Brent crude rose to $68.68 and WTI hit $65.14 after a US F-35C shot down an Iranian Shahed drone near the USS Lincoln, while IRGC gunboats challenged a US tanker in the Strait of Hormuz.

February 4, 2026

Crude oil prices climbed sharply on Tuesday as twin military confrontations between the United States and Iran rattled energy markets and revived supply-disruption fears.

Brent crude gained 1.35% to $68.68 per barrel. West Texas Intermediate rose 1.93% to $65.14, extending gains from a session that saw WTI trade as high as $65.52.

F-35 shoots down Shahed drone near USS Lincoln

A Navy F-35C fighter jet shot down an Iranian Shahed-139 drone on Monday after it flew toward the aircraft carrier USS Abraham Lincoln in the Arabian Sea, roughly 500 miles from Iran's southern coast.

U.S. Central Command said the drone "unnecessarily maneuvered toward the ship" and kept closing despite de-escalation efforts. The jet destroyed it in what CENTCOM called a self-defense action. No personnel were hurt and no equipment was damaged.

The Lincoln had arrived in the region just days earlier after redeploying from the South China Sea.

IRGC gunboats try to board US tanker

Hours later, three pairs of armed IRGC fast boats confronted the Stena Imperative, a U.S. flagged oil tanker transiting the Strait of Hormuz about 30 kilometers north of Oman. The boats carried .50-caliber guns and ordered the tanker to cut its engines and prepare for boarding, according to maritime security firm Vanguard Tech.

The vessel sped up instead, and the guided-missile destroyer USS McFaul moved in to escort it through the strait with Air Force overwatch. CENTCOM spokesman Capt. Tim Hawkins warned that "continued Iranian harassment and threats in international waters and airspace will not be tolerated."

Iran's Fars news agency offered a different account, claiming the tanker briefly entered Iranian waters without permits and left after a warning.

The Stena Imperative is no ordinary commercial vessel. She belongs to the Maritime Administration's Tanker Security Program, a fleet of ten U.S. flagged product tankers earmarked for Department of Defense fuel supply during contingencies.

Strait of Hormuz risk back in focus

Roughly a fifth of the world's oil supply passes through the Strait of Hormuz, making any confrontation there a direct threat to global energy flows. The back-to-back incidents pushed traders to price in a higher geopolitical risk premium after WTI plunged over 5% last week when earlier U.S.-Iran diplomatic signals briefly calmed the market.

President Donald Trump told reporters at the White House on Tuesday that Washington was negotiating with Iran "right now" and that talks would continue Friday. But the dual military episodes undercut optimism that diplomacy alone can defuse the standoff.
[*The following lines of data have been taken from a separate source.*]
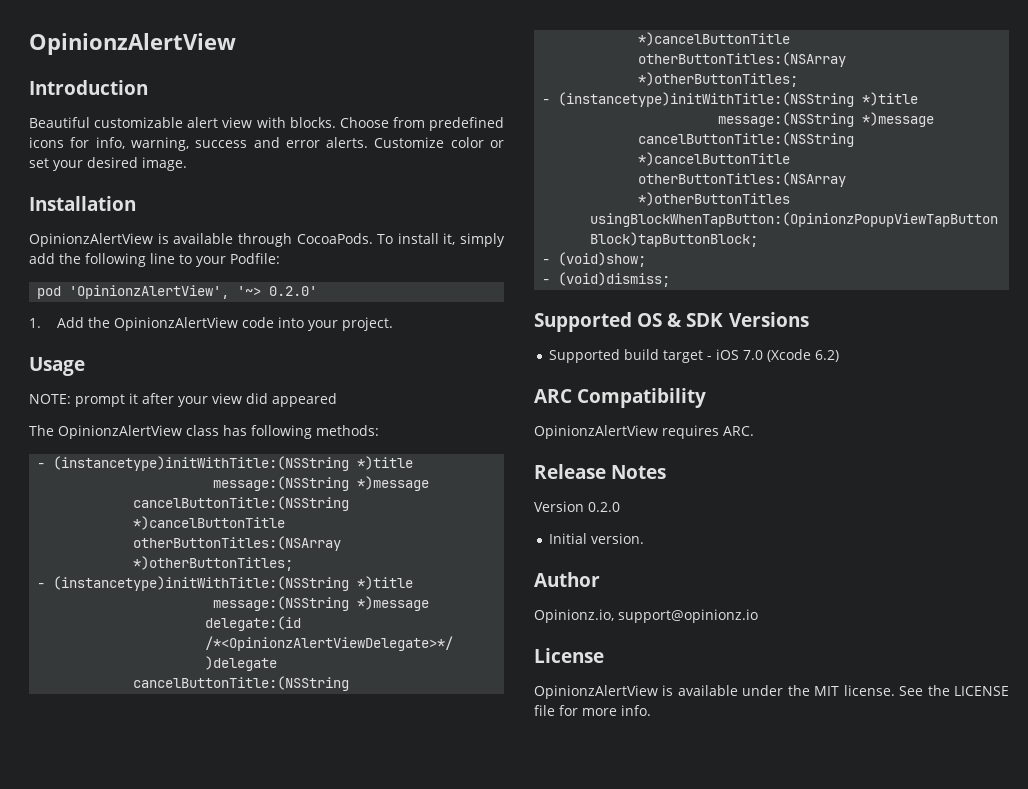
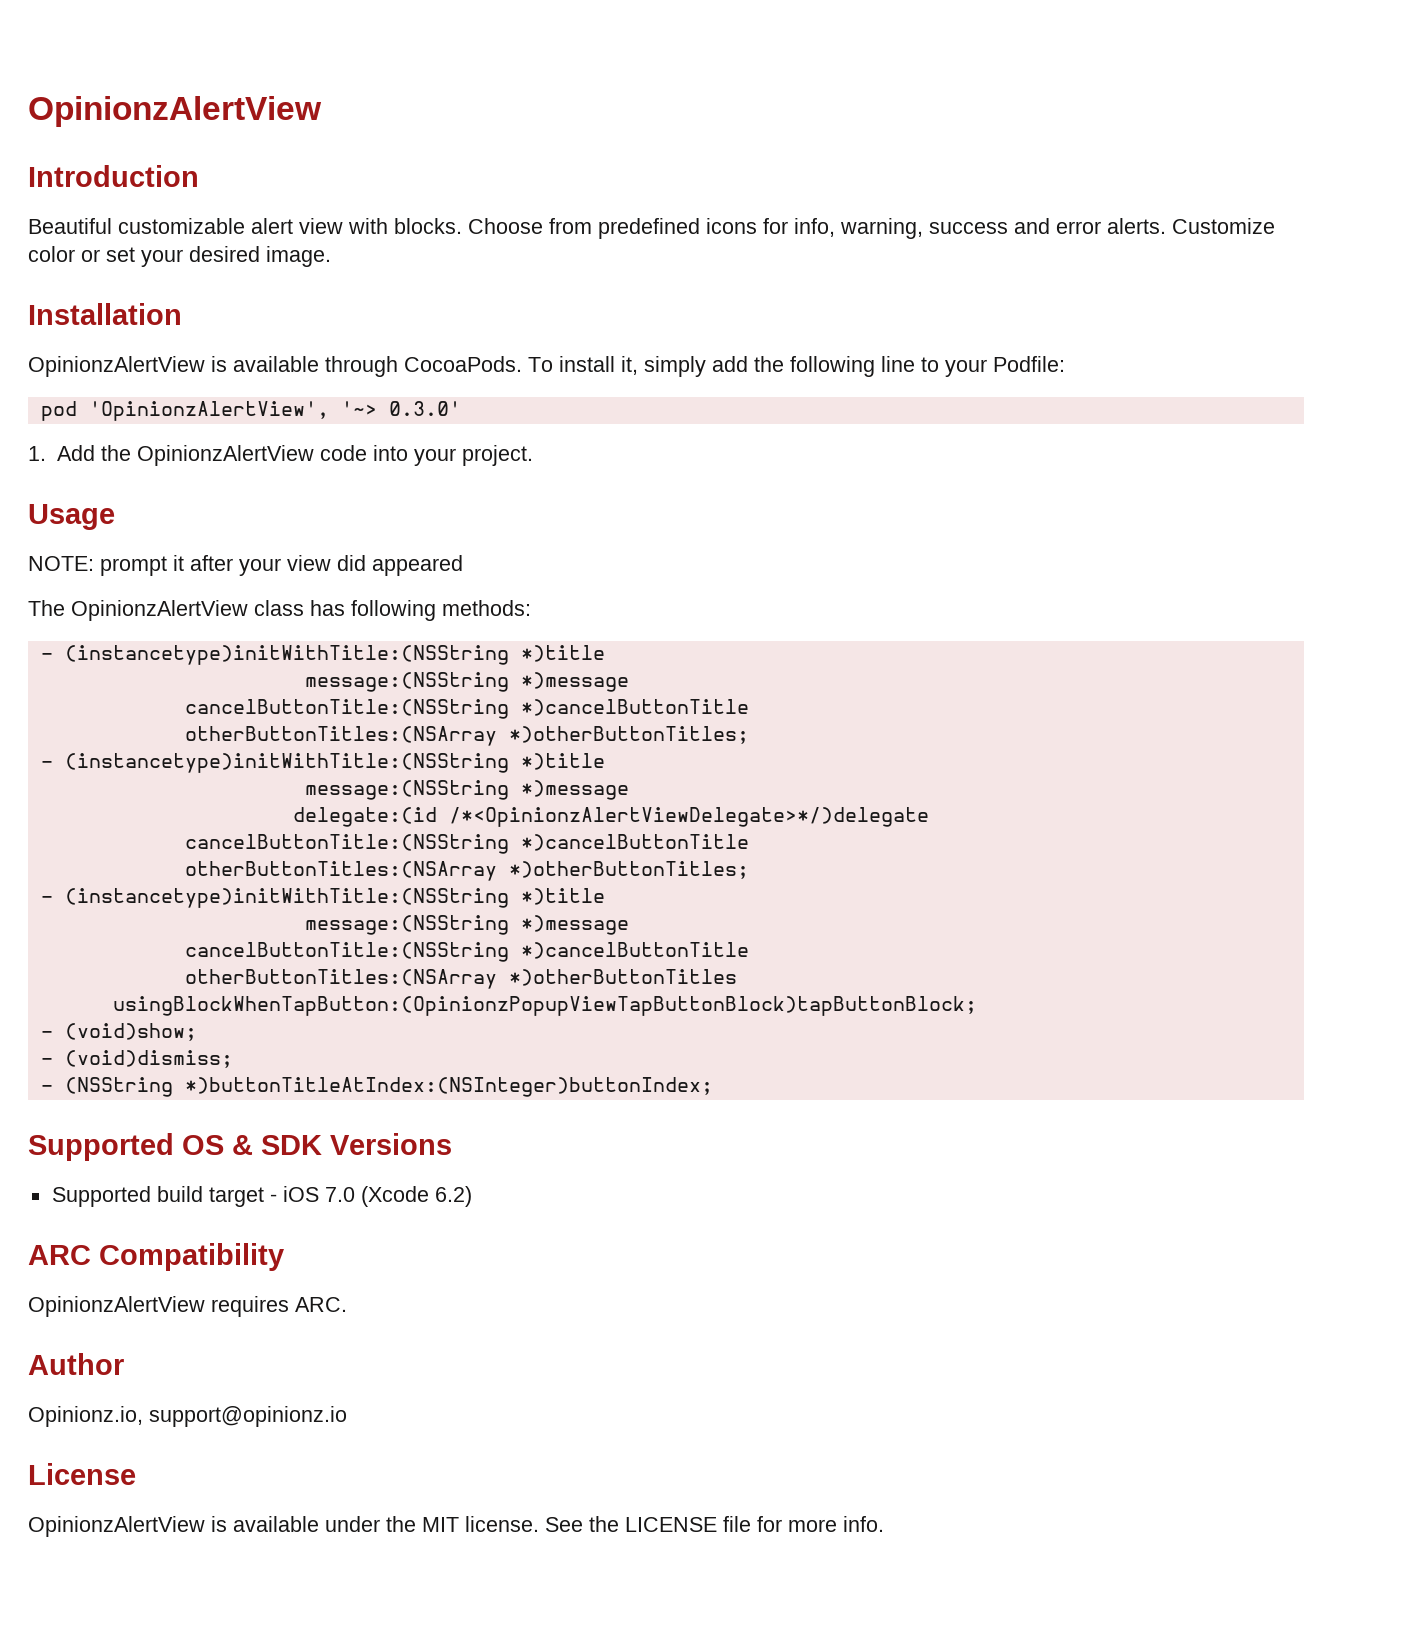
- pod 'OpinionzAlertView', '~> 0.2.0'
+ pod 'OpinionzAlertView', '~> 0.3.0'
+ - (NSString *)buttonTitleAtIndex:(NSInteger)buttonIndex;
- Release Notes
- Version 0.2.0
- Initial version.

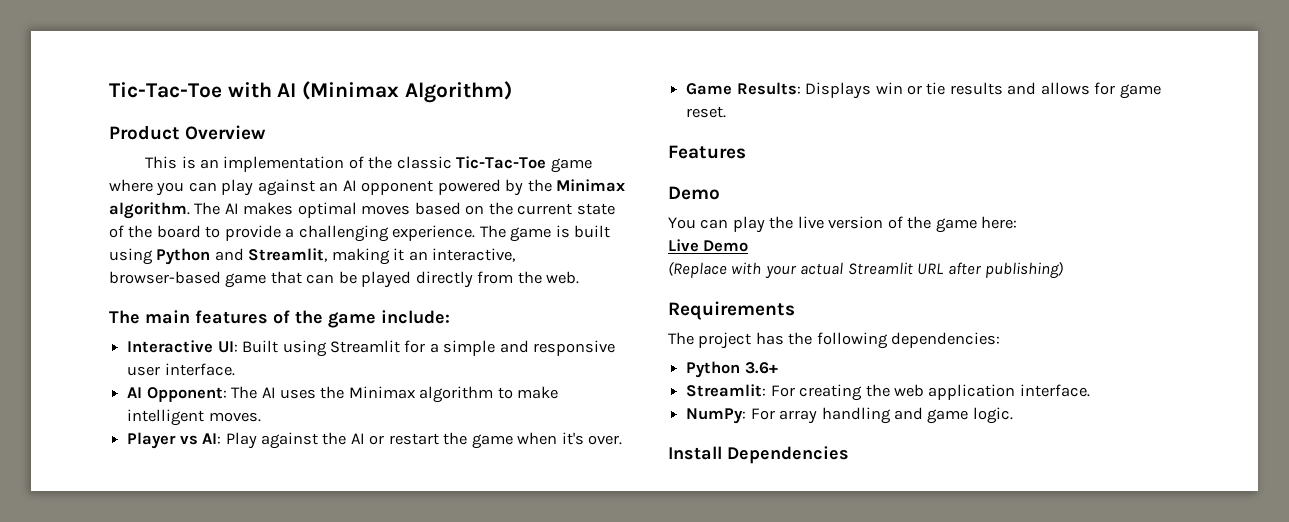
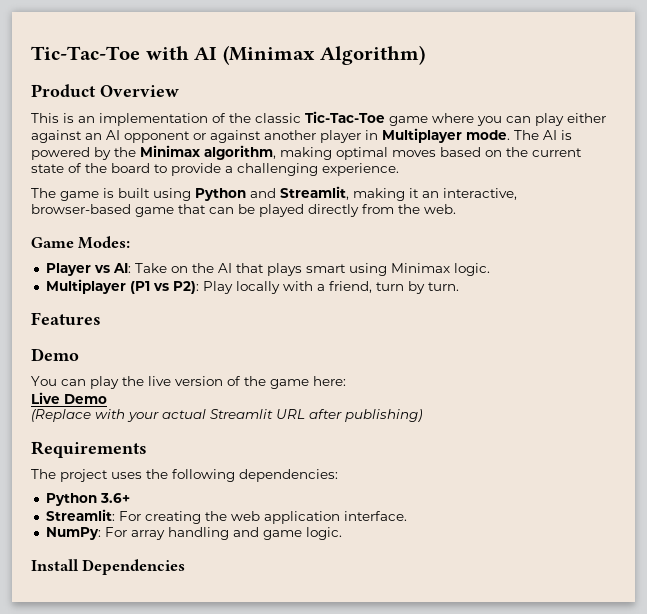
- This is an implementation of the classic Tic-Tac-Toe game where you can play against an AI opponent powered by the Minimax algorithm. The AI makes optimal moves based on the current state of the board to provide a challenging experience. The game is built using Python and Streamlit, making it an interactive, browser-based game that can be played directly from the web.
+ This is an implementation of the classic Tic-Tac-Toe game where you can play either against an AI opponent or against another player in Multiplayer mode. The AI is powered by the Minimax algorithm, making optimal moves based on the current state of the board to provide a challenging experience.
+ The game is built using Python and Streamlit, making it an interactive, browser-based game that can be played directly from the web.
- The main features of the game include:
- Interactive UI: Built using Streamlit for a simple and responsive user interface.
- AI Opponent: The AI uses the Minimax algorithm to make intelligent moves.
- Player vs AI: Play against the AI or restart the game when it's over.
- Game Results: Displays win or tie results and allows for game reset.
+ Game Modes:
+ Player vs AI: Take on the AI that plays smart using Minimax logic.
+ Multiplayer (P1 vs P2): Play locally with a friend, turn by turn.
- The project has the following dependencies:
+ The project uses the following dependencies:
India oil deal adds another layer

Separately, Trump cut tariffs on Indian goods from 25% to 18% on Sunday after Prime Minister Narendra Modi pledged to halt purchases of Russian crude and buy more U.S. energy. India's Russian oil imports have already slid to about 1.2 million barrels per day in January from higher levels last year, with traders projecting further declines toward 800,000 bpd by March.
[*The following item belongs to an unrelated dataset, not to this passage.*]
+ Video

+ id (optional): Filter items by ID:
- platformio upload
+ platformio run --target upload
The deal could tighten the market for Middle Eastern barrels if Indian refiners shift sourcing, though analysts note that replacing roughly 1 million bpd of discounted Russian crude with pricier alternatives will test New Delhi's resolve.

Inventory surprise supports bulls

American Petroleum Institute data released late Tuesday showed U.S. crude inventories fell by 11.1 million barrels in the week ended January 30, dwarfing forecasts for a 700,000-barrel build. If confirmed by the Energy Information Administration's official report on Wednesday, it would mark the steepest weekly draw since August 2023.

The combination of fresh geopolitical risk and tighter physical supply left Brent trading in a $66.99 to $69.75 range for the day, with the contract settling near the upper end.

What traders are watching

Friday's U.S. Iran talks top the calendar. A breakthrough on nuclear negotiations or a mutual de-escalation pact could erase the risk premium overnight. Failure, or another provocation, could push Brent above $70 for the first time in weeks.

OPEC+ meets March 1 to decide whether to resume output increases after a first-quarter production pause. EIA inventory data on Wednesday will either validate or challenge the API's massive draw.